Court Opinion

ID: 4008868
Source: CourtListenerOpinion
Date Created: 2016-07-06 11:09:05.230271+00
Date Added: 2024-06-11T13:39:31.837555
License: Public Domain

GEORGE E. RICE, Acting Corporation Counsel Milwaukee County
You request an opinion concerning the enforcement of section814.61 (12)(b), Stats., pertaining to the annual fee for receiving and disbursing money deposited as payment for maintenance payments, child support or family support under interim or final orders in an action affecting the family. You specifically ask whether collection of this fee can be enforced by income withholding orders issued by a court or a court commissioner pursuant to provisions within chapter 767. Section814.61 (12)(b) was created as a part of subchapter II of chapter 814 by chapter 317, Laws of 1981 and now provides:
      In a civil action, the clerk of court shall collect the fees provided in this section. Unless a specific exemption is provided, a governmental unit, as defined in s. 108.02 (17), shall pay fees under this section. The clerk shall collect the following fees:
. . . .
      (b) Maintenance payments and support. For receiving and disbursing money deposited as payment for maintenance payments, child support or family support payments, under interim or final orders in an action affecting the family, an annual fee of $10 to be paid by the party ordered to make payments. The court shall order the annual fee to be paid at the time of, and in addition to, the first payment to the clerk in each year for which payments are ordered. If the annual fee is not paid when due, the clerk shall not deduct the annual fee from the maintenance or support payment, but: *Page 101
    1. The clerk has standing to move the court for a remedial sanction under ch. 785.
    2. The annual fee is increased to $20. The $20 fee shall be doubled each succeeding year in which the annual fee remains unpaid, but the total annual fee shall not exceed $320.
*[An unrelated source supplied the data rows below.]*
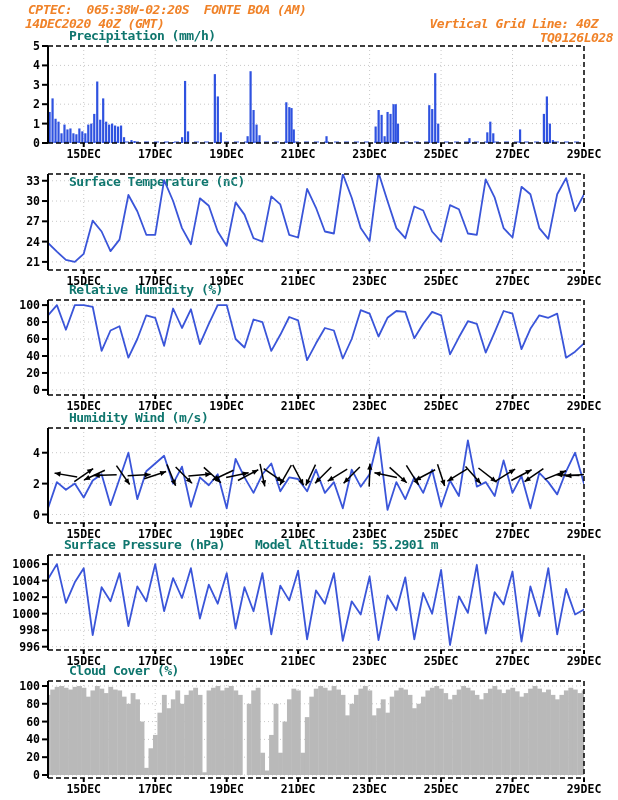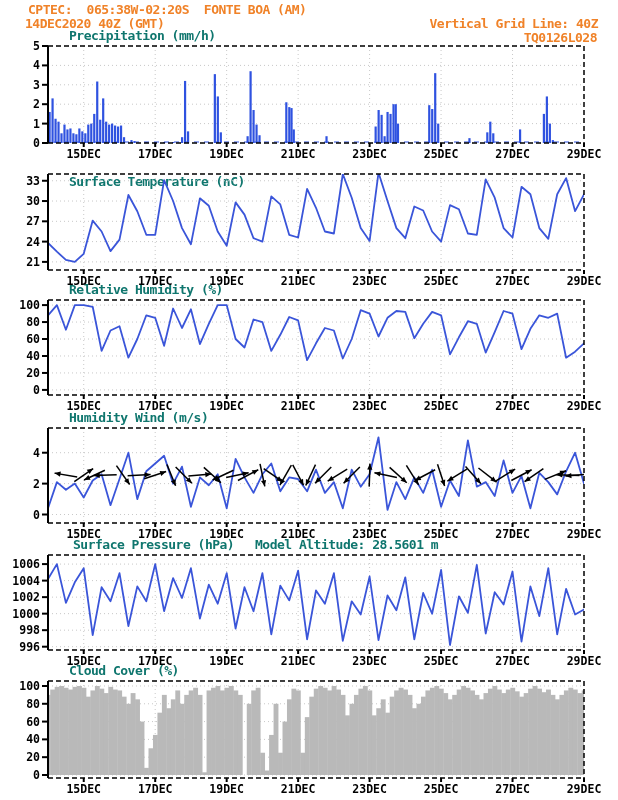--- a/index.html
+++ b/index.html
@@ -1,38 +1,38 @@
 <!DOCTYPE html>
 <html><head>
 <meta charset="utf-8">
 <style>
   html,body{margin:0;padding:0;}
   body{width:618px;height:800px;position:relative;background:#ffffff;overflow:hidden;
        font-family:"DejaVu Sans Mono","Liberation Mono",monospace;font-weight:bold;}
   .hdr{position:absolute;font-size:13px;line-height:14px;white-space:pre;letter-spacing:-0.5px;}
   .ttl{position:absolute;font-size:13px;line-height:14px;white-space:pre;letter-spacing:-0.5px;}
-  .orange{color:#f08228;}
+  .orange{color:#f08228;font-style:italic;}
   .magenta{color:#0f766e;}
   svg{position:absolute;left:0;top:0;}
   text{font-family:"DejaVu Sans Mono","Liberation Mono",monospace;font-weight:bold;fill:#000;}
 </style>
 </head>
 <body>
 
 <div class="hdr orange" style="left:28px;top:3px;">CPTEC:  065:38W-02:20S  FONTE BOA (AM)</div>
 <div class="hdr orange" style="left:25px;top:17px;text-align:right;">14DEC2020 40Z (GMT)</div>
 <div class="hdr orange" style="right:20px;top:17px;">Vertical Grid Line: 40Z</div>
-<div class="hdr orange" style="right:21px;top:31px;">TQ0126L028</div>
+<div class="hdr orange" style="right:5px;top:31px;">TQ0126L028</div>
 
 <div class="ttl magenta" style="left:69px;top:29px;">Precipitation (mm/h)</div>
 <div class="ttl magenta" style="left:69px;top:175px;">Surface Temperature (nC)</div>
 <div class="ttl magenta" style="left:69px;top:283px;">Relative Humidity (%)</div>
 <div class="ttl magenta" style="left:69px;top:411px;">Humidity Wind (m/s)</div>
-<div class="ttl magenta" style="left:73px;top:538px;">Surface Pressure (hPa)</div>
-<div class="ttl magenta" style="left:255px;top:538px;">Model Altitude: 28.5601 m</div>
+<div class="ttl magenta" style="left:64px;top:538px;">Surface Pressure (hPa)</div>
+<div class="ttl magenta" style="left:255px;top:538px;">Model Altitude: 55.2901 m</div>
 <div class="ttl magenta" style="left:69px;top:664px;text-align:center;">Cloud Cover (%)</div>
 
 <svg id="plots" width="618" height="800" viewBox="0 0 618 800">
     <g>
       <clipPath id="clip0">
         <rect x="48" y="46" width="536" height="97"></rect>
       </clipPath>
       <line x1="48" y1="143" x2="584" y2="143" stroke="#c8c8c8" stroke-width="1" stroke-dasharray="1,3"></line>
       <line x1="48" y1="123.6" x2="584" y2="123.6" stroke="#c8c8c8" stroke-width="1" stroke-dasharray="1,3"></line>
       <line x1="48" y1="104.2" x2="584" y2="104.2" stroke="#c8c8c8" stroke-width="1" stroke-dasharray="1,3"></line>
The statute clearly prohibits the clerk from deducting the annual fee from the maintenance or support payment. The clerk's only recourse under this statute is to move the court for a remedial sanction under chapter 785.
In Wisconsin, the acts of a clerk of court are ministerial and clerical, and the clerk may not exercise judicial powers except in accordance with the strict language of a statute conferring such power. State v. Dickson, 53 Wis. 2d 532, 541-42,193 N.W.2d 17 (1972). Ministerial acts are those done in obedience to instructions of a legal authority without the exercise of the actor's discretion or judgment upon the propriety of the act being done. State v. Johnston, 133 Wis. 2d 261, 267,394 N.W.2d 915 (Ct.App. 1986).
The clerk of the court has well-defined responsibilities for the receipt and disbursement of maintenance and support payments under section 767.29 and subsequent provisions in that chapter. If the maintenance payments or support money adjudged or ordered to be paid are not paid to the clerk at the time provided in the judgment or order, the clerk or the family court commissioner "shall take such proceedings as either of them deems advisable to secure the payment of the sum including enforcement by contempt proceedings under ch. 785 or by other means." Sec. 767.29(1), Stats. In contrast, the clerk's only apparent power under section814.61(12)(b) is to move the court for a remedial sanction under chapter 785.
Under section 785.04(1) a court may impose a number of remedial sanctions including:
    (d) An order designed to ensure compliance with a prior order of the court.
    (e) A sanction other than the sanctions specified in pars. (a) to (d) if it expressly finds that those sanctions would be ineffectual to terminate a continuing contempt of court.
These broad powers under section 785.04 codify and reaffirm the court's inherent powers essential to its existence and necessary to *Page 102 
further the orderly and efficient exercise of its jurisdiction.Jacobson v. Avestruz, 81 Wis. 2d 240, 245-47, 260 N.W.2d 267
(1977). These inherent powers are conceded because without them a court could not properly function. State v. Braunsdorf,98 Wis. 2d 569, 578-79, 297 N.W.2d 808 (1980).
If the court in a remedial contempt proceeding finds that an income withholding order would ensure compliance with the court's prior order or that any other enumerated sanction would be ineffectual in terminating a continuing contempt of court, there is no obvious reason on the face of the statute why the court could not enter such an order. The need or appropriateness of such a remedy in any individual case is a matter for the parties to argue and the court to decide based upon the circumstances of that case.